Omitting breakfast has been linked to chronic health conditions, Hartley notes. "It is important to eat breakfast to get some carbohydrate into the bloodstream to feel energized and clear-thinking," she says. That doesn’t mean breakfast should be one-size-fits-all. "The decision to eat a big or small breakfast is a matter of personal choice," she says, but suggests people who can't take a morning break, like teachers and students, should eat a bigger breakfast, complete with a protein and fiber source so they are sated until lunch. Others may choose a liquid-based or smaller meal and factor in a mid-morning snack. The point is to consume healthy foods on a regular schedule.
While adults may be able to justify or compensate for the body drama set off by skipping meals, studies show that kids cannot. "Research shows that hungry children do not learn to their full potential," Hartley explains. Kids who miss meals are also more likely to have lower test scores, be tardy or absent from school, have behavioral issues when they are in class, and, like their adult counterparts, struggle to concentrate and solve problems.
A 2010 survey by the American Dietetic Association Foundation (ADAF) found that about half of children aged 8 to 17 skip breakfast sometimes. Fifteen percent rarely or never eat first thing in the morning. According to that same survey, about a third of children sometimes miss out on dinner, while approximately four percent rarely or never eat dinner.
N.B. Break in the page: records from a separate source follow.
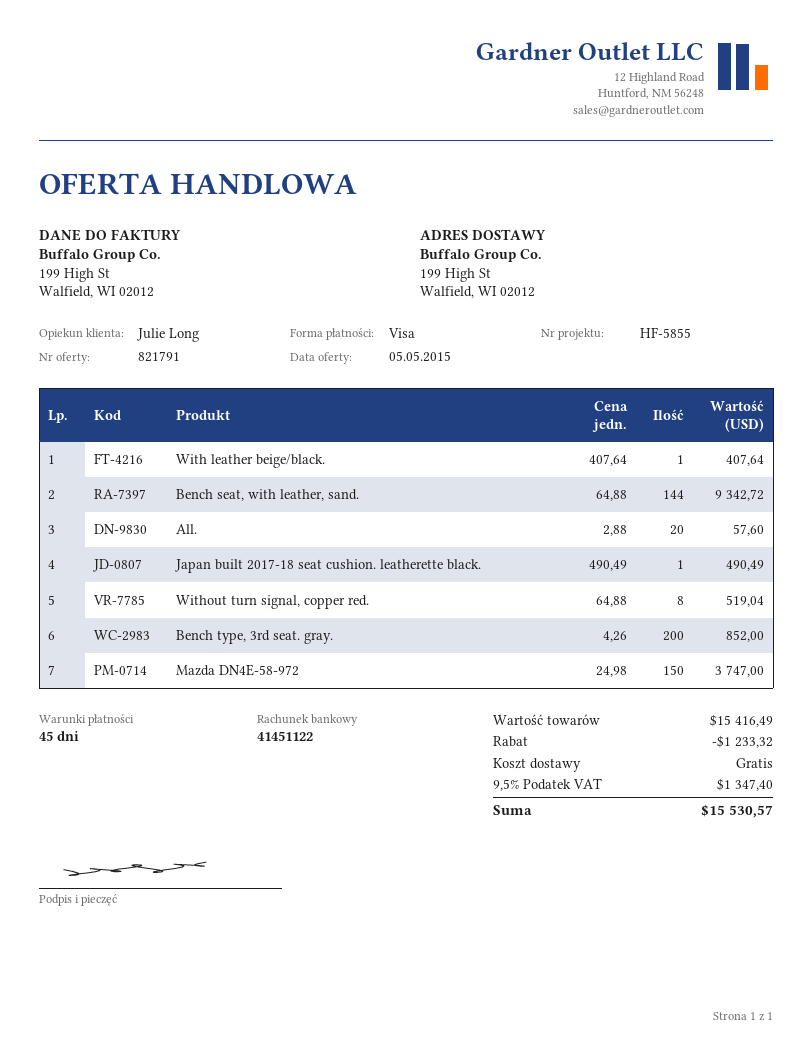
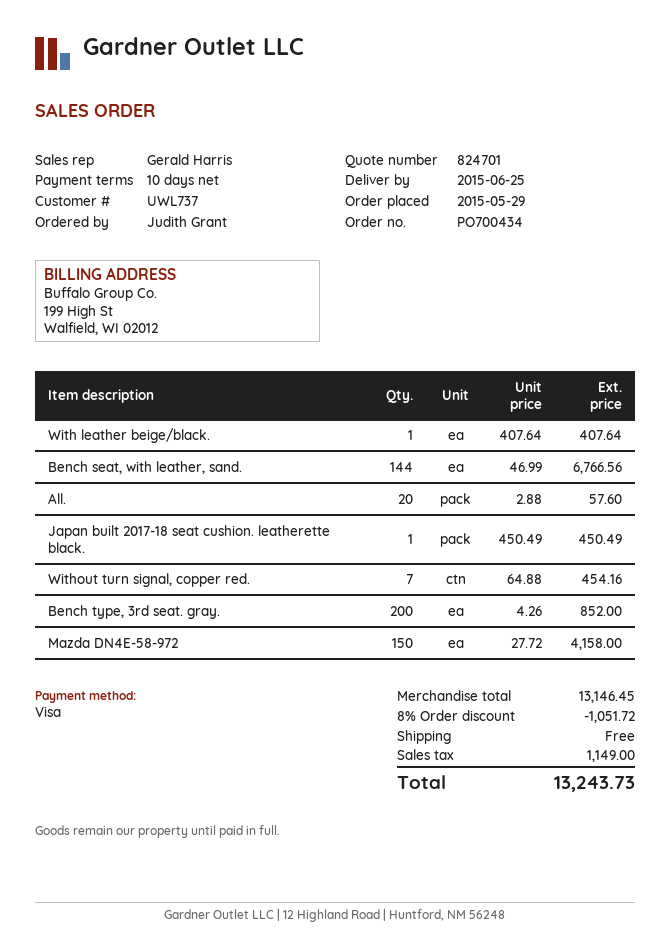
quote number: 821791 -> 824701
payment terms: 45 days -> 10 days
sales rep: Julie Long -> Gerald Harris
Bench seat, with leather, sand.: 144 x 64.88 = 9342.72 -> 144 x 46.99 = 6766.56
Japan built 2017-18 seat cushion. leatherette black.: 1 x 490.49 = 490.49 -> 1 x 450.49 = 450.49
Without turn signal, copper red.: 8 x 64.88 = 519.04 -> 7 x 64.88 = 454.16
Mazda DN4E-58-972: 150 x 24.98 = 3747.00 -> 150 x 27.72 = 4158.00
subtotal: 15416.49 -> 13146.45
discount: 1233.32 -> 1051.72
tax: 1347.40 -> 1149.00
total: 15530.57 -> 13243.73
The problem of kids missing meals is not only a result of poverty—though hunger does affect one in five children. After-school snacking replaces an evening meal for too many kids. ADAF recommends that parents and schools offer nutrient-rich snacks throughout the day in order to supplement missed meals and maintain nutritional balance. Hartley concurs, adding that this may be an essential approach for children who do not eat much at one sitting or have high-caloric requirements for growth.
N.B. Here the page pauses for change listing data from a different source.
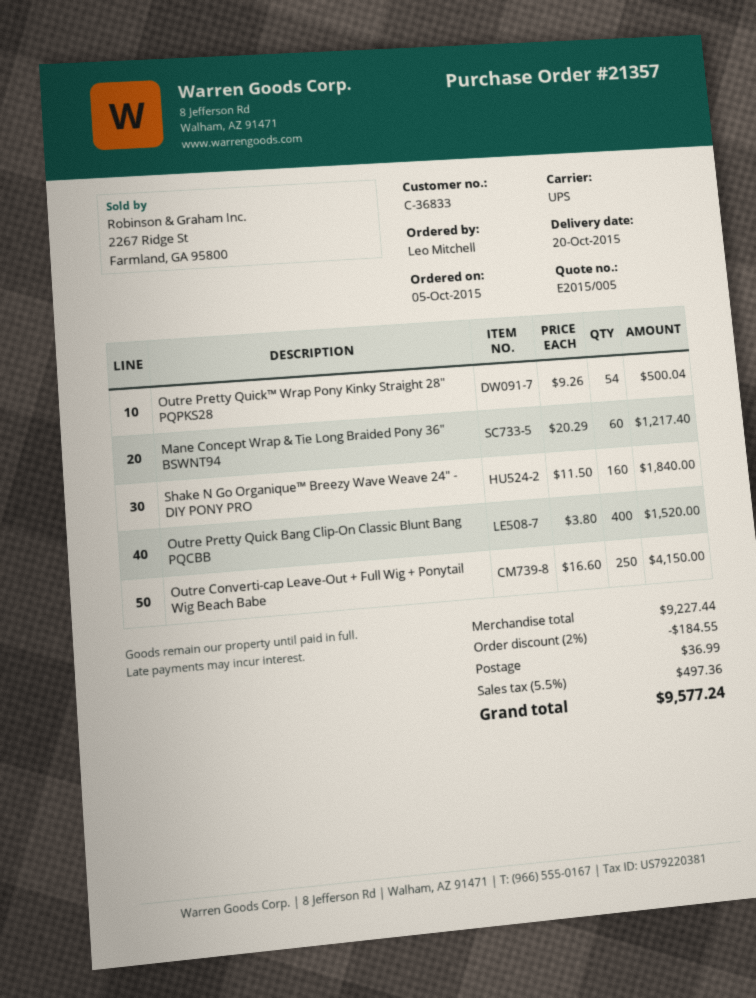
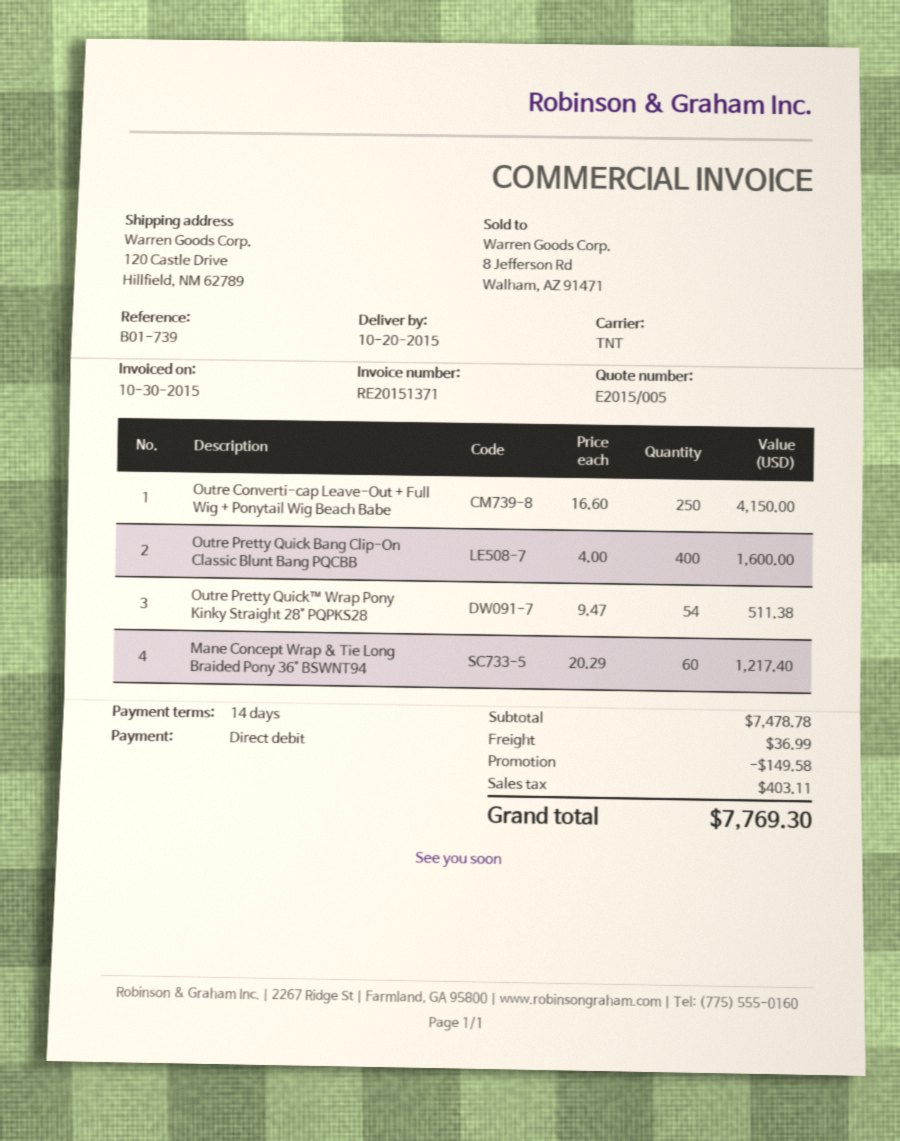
shipping method: UPS -> TNT
Outre Pretty Quick™ Wrap Pony Kinky Straight 28" PQPKS28: 54 x 9.26 = 500.04 -> 54 x 9.47 = 511.38
Shake N Go Organique™ Breezy Wave Weave 24" - DIY PONY PRO: 160 x 11.50 = 1840.00 -> none
Outre Pretty Quick Bang Clip-On Classic Blunt Bang PQCBB: 400 x 3.80 = 1520.00 -> 400 x 4.00 = 1600.00
subtotal: 9227.44 -> 7478.78
discount: 184.55 -> 149.58
tax: 497.36 -> 403.11
total: 9577.24 -> 7769.30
Managing meals better for both children and adults also helps prevent diabetes. Some research shows that the blood-sugar dips of those who do not eat regularly put them at higher risk for the disease. Hartley says this isn't usually a problem for healthy individuals, but can be a concern for prediabetics.
"For people with insulin insensitivity, a common condition where insulin becomes less effective at regulating blood sugars, skipping meals may be associated with unpleasant sugar dips," she says. This can go beyond feelings of weakness to include numbness in face, dizziness, nervousness, cold sweats, headaches, and irritability.
Whether they're our own or a child's, hunger pains should be taken very seriously. Ignoring these signs from our bodies, or getting used to pushing past them, can be dangerous to our health. To prevent hunger, remember to spend a few minutes planning and preparing meals for the day or week. In addition, try to make a habit of contributing a few dollars or hours to nonprofits that serve hungry children and seniors. This simple action does a lot more than fill empty bellies; it helps prevent obesity and serious illness, and supports learning and wellbeing for people of all ages.